---------- DATA UNDER STUDY
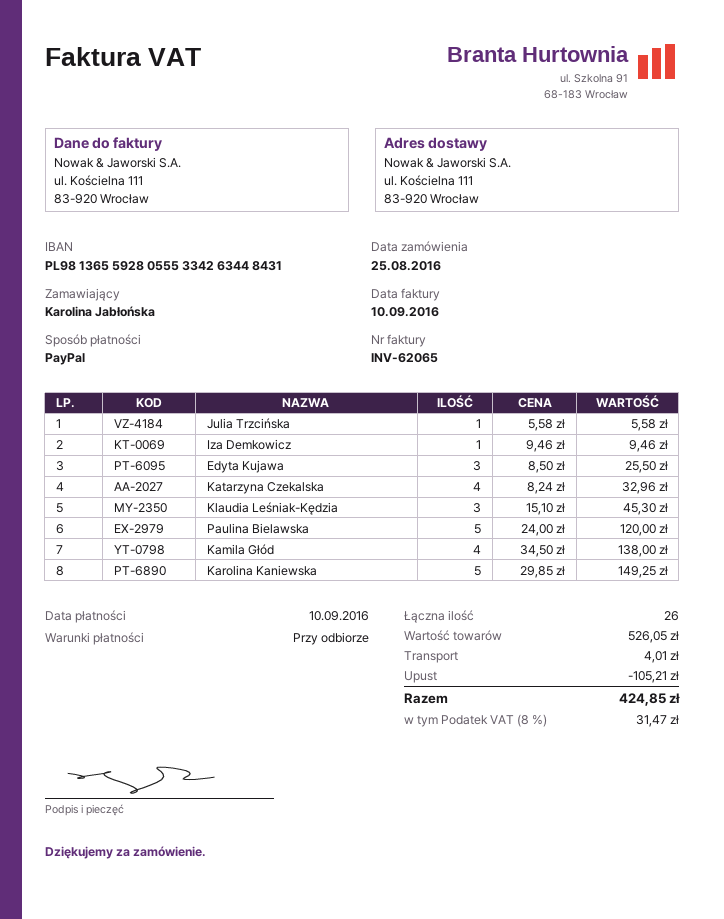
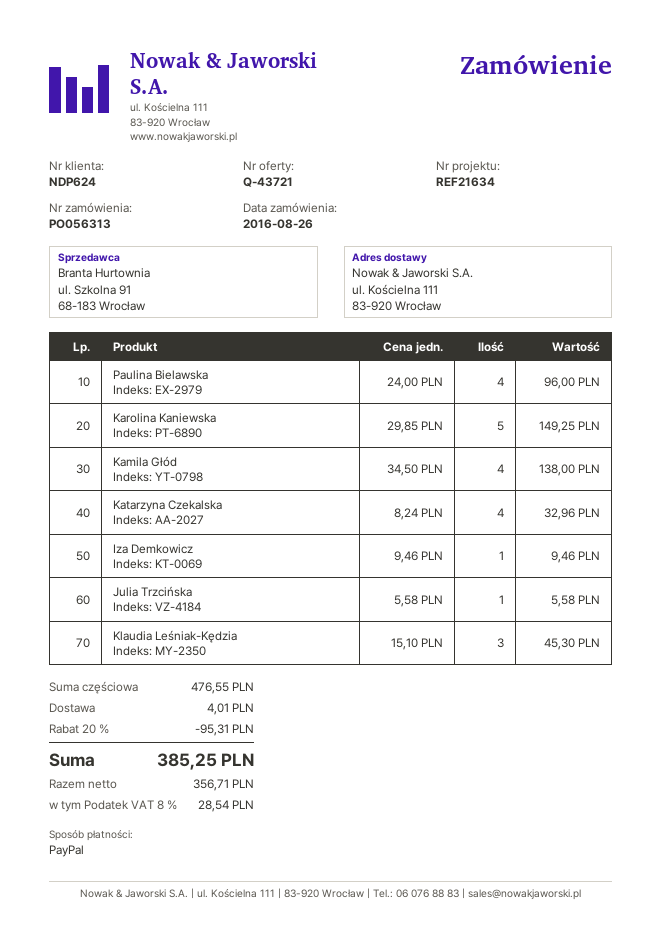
order date: 2016-08-25 -> 2016-08-26
Edyta Kujawa: 3 x 8.50 = 25.50 -> none
Paulina Bielawska: 5 x 24.00 = 120.00 -> 4 x 24.00 = 96.00
subtotal: 526.05 -> 476.55
discount: 105.21 -> 95.31
tax: 8% = 31.47 -> 8% = 28.54
total: 424.85 -> 385.25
--------------------
### WORK INSTRUCTION
Leaving the images behind, set down every entry word for word.

### EXERCISE OUTPUT
order date: 2016-08-25 -> 2016-08-26
Edyta Kujawa: 3 x 8.50 = 25.50 -> none
Paulina Bielawska: 5 x 24.00 = 120.00 -> 4 x 24.00 = 96.00
subtotal: 526.05 -> 476.55
discount: 105.21 -> 95.31
tax: 8% = 31.47 -> 8% = 28.54
total: 424.85 -> 385.25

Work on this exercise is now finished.